Your objective: Each line containing the word "galaxy" must be copied from the material below.
Source data START
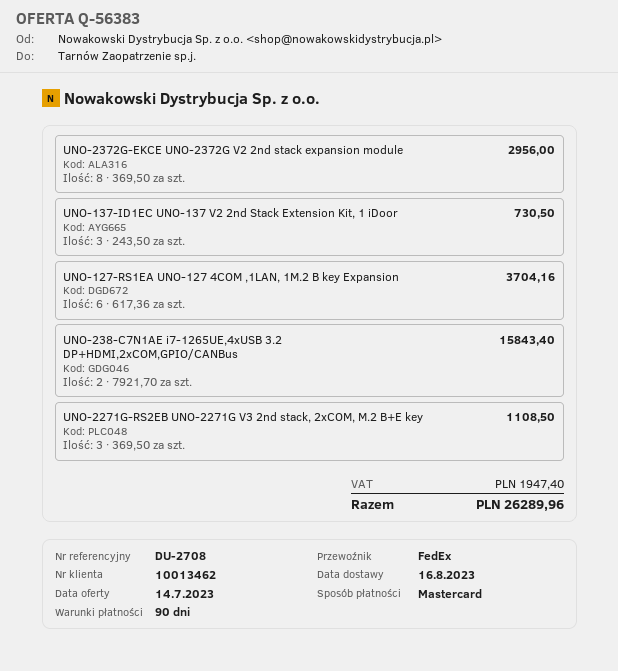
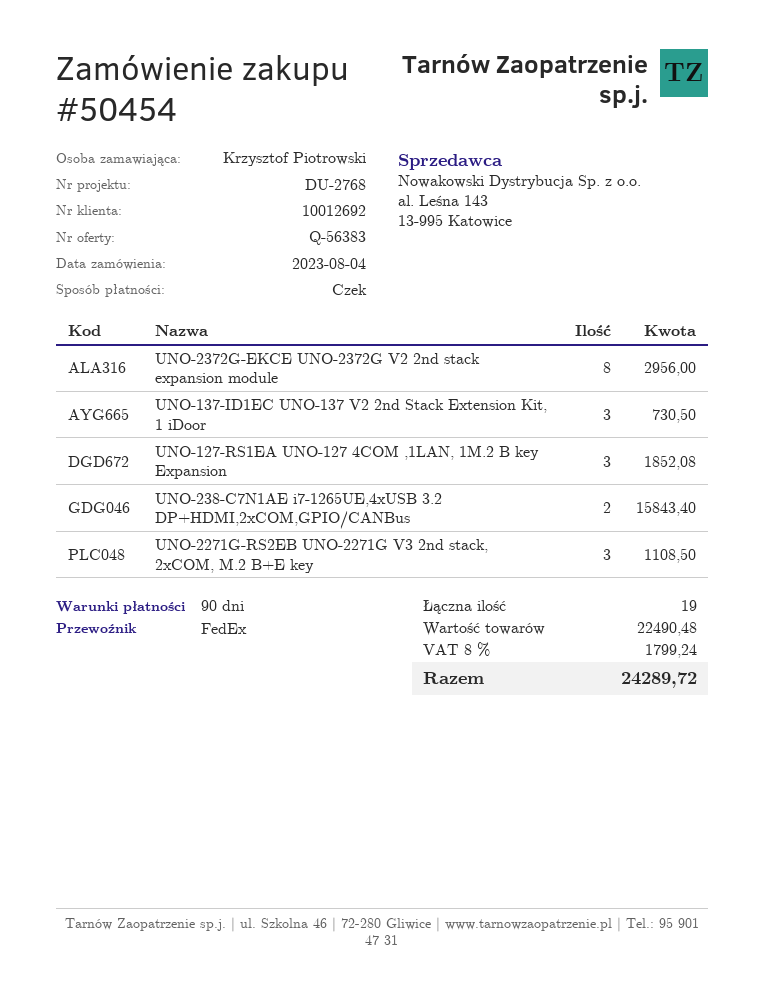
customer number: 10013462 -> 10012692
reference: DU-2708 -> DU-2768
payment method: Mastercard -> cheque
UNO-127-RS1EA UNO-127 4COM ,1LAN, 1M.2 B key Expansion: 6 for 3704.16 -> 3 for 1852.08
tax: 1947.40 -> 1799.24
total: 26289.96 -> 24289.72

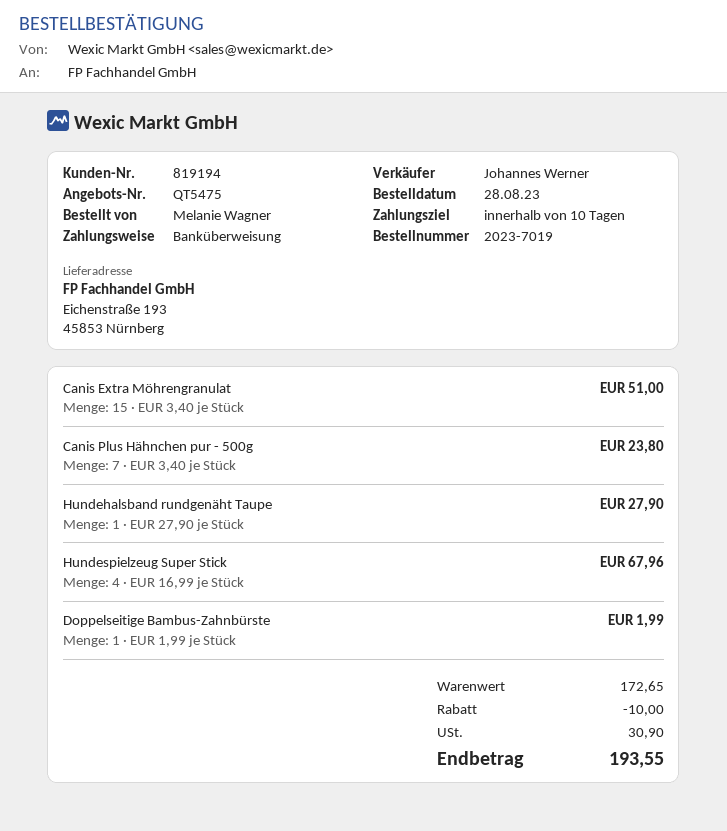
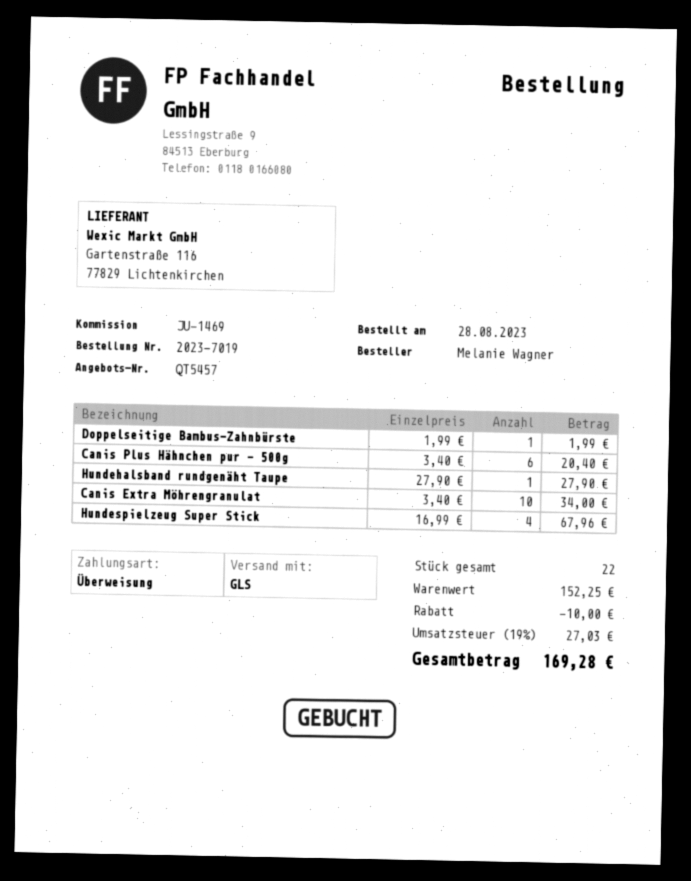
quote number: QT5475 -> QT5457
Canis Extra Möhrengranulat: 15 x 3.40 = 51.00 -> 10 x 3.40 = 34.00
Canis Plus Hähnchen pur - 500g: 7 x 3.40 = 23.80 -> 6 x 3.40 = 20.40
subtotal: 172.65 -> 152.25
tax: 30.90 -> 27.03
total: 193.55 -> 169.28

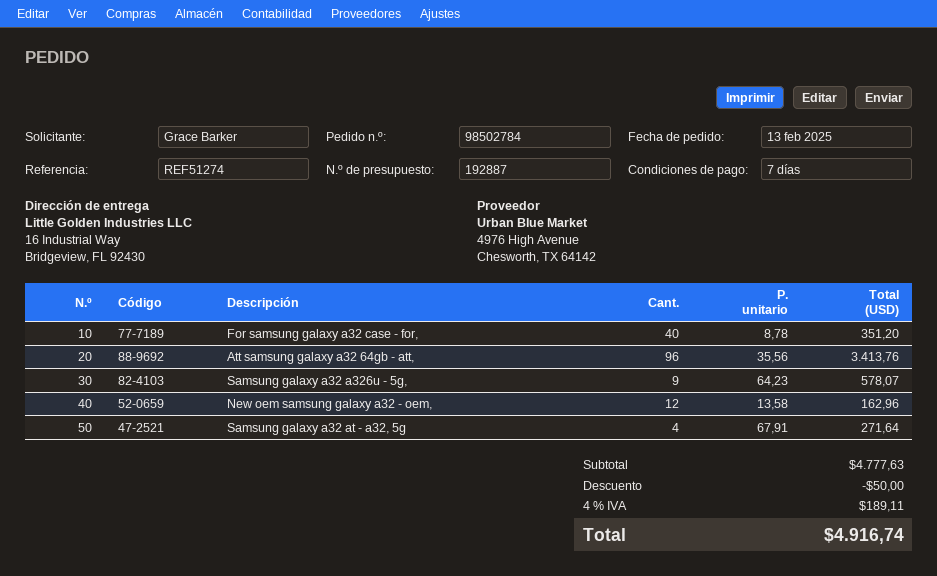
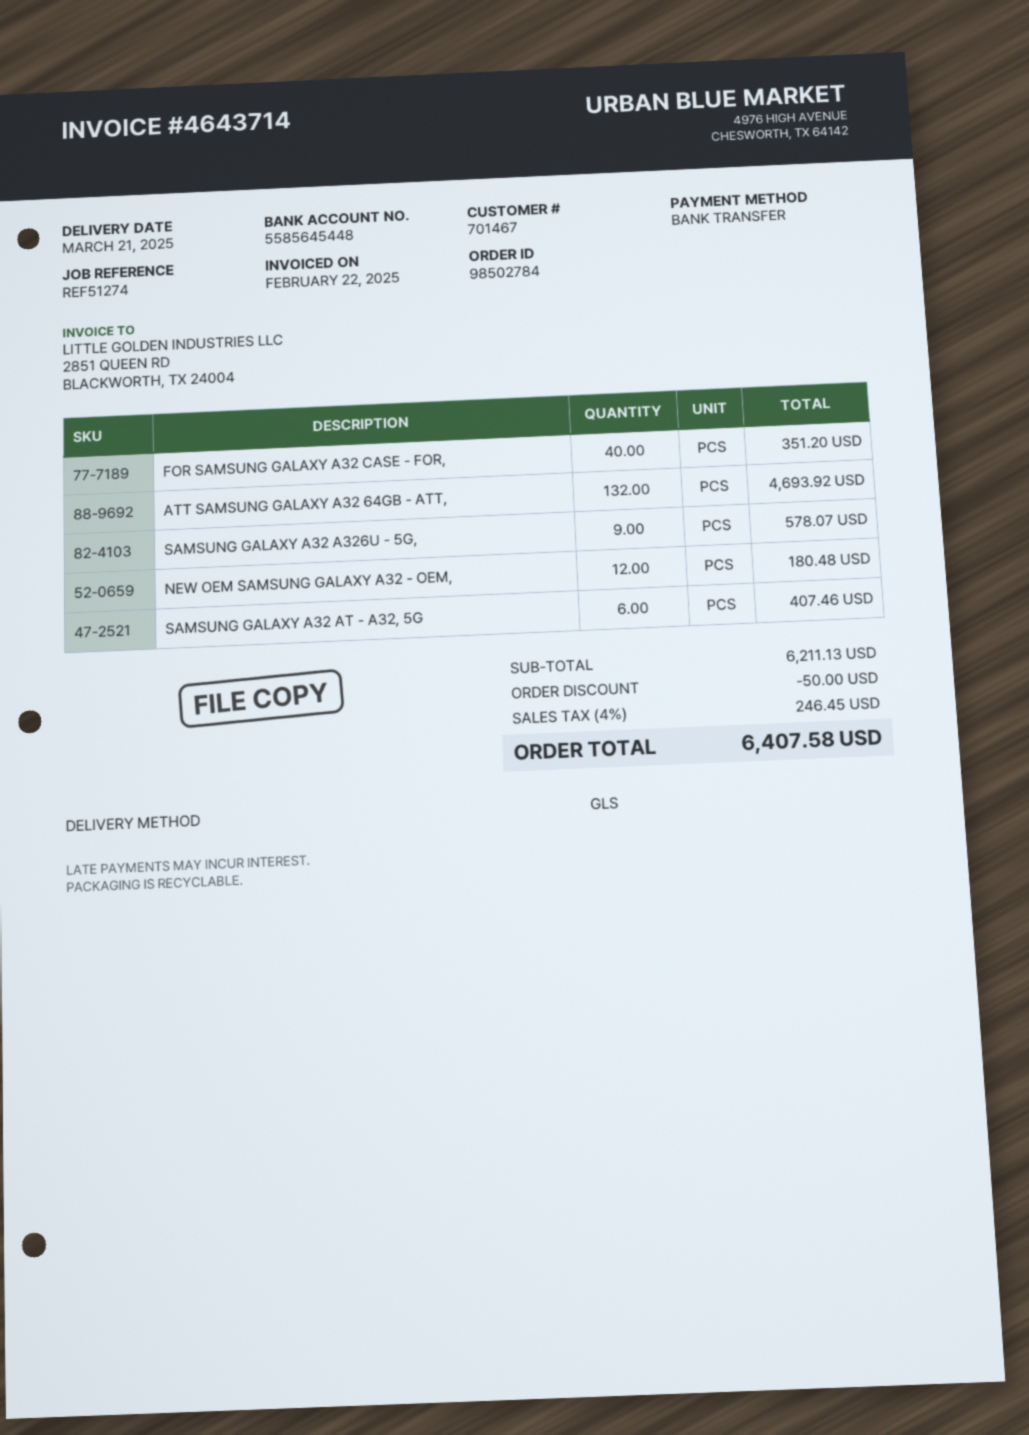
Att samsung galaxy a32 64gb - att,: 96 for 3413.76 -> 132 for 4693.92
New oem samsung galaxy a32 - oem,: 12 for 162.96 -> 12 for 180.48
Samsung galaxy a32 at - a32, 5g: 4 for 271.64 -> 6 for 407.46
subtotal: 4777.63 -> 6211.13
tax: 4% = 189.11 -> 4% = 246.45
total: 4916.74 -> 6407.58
Source data END
Written answer:
Att samsung galaxy a32 64gb - att,: 96 for 3413.76 -> 132 for 4693.92
New oem samsung galaxy a32 - oem,: 12 for 162.96 -> 12 for 180.48
Samsung galaxy a32 at - a32, 5g: 4 for 271.64 -> 6 for 407.46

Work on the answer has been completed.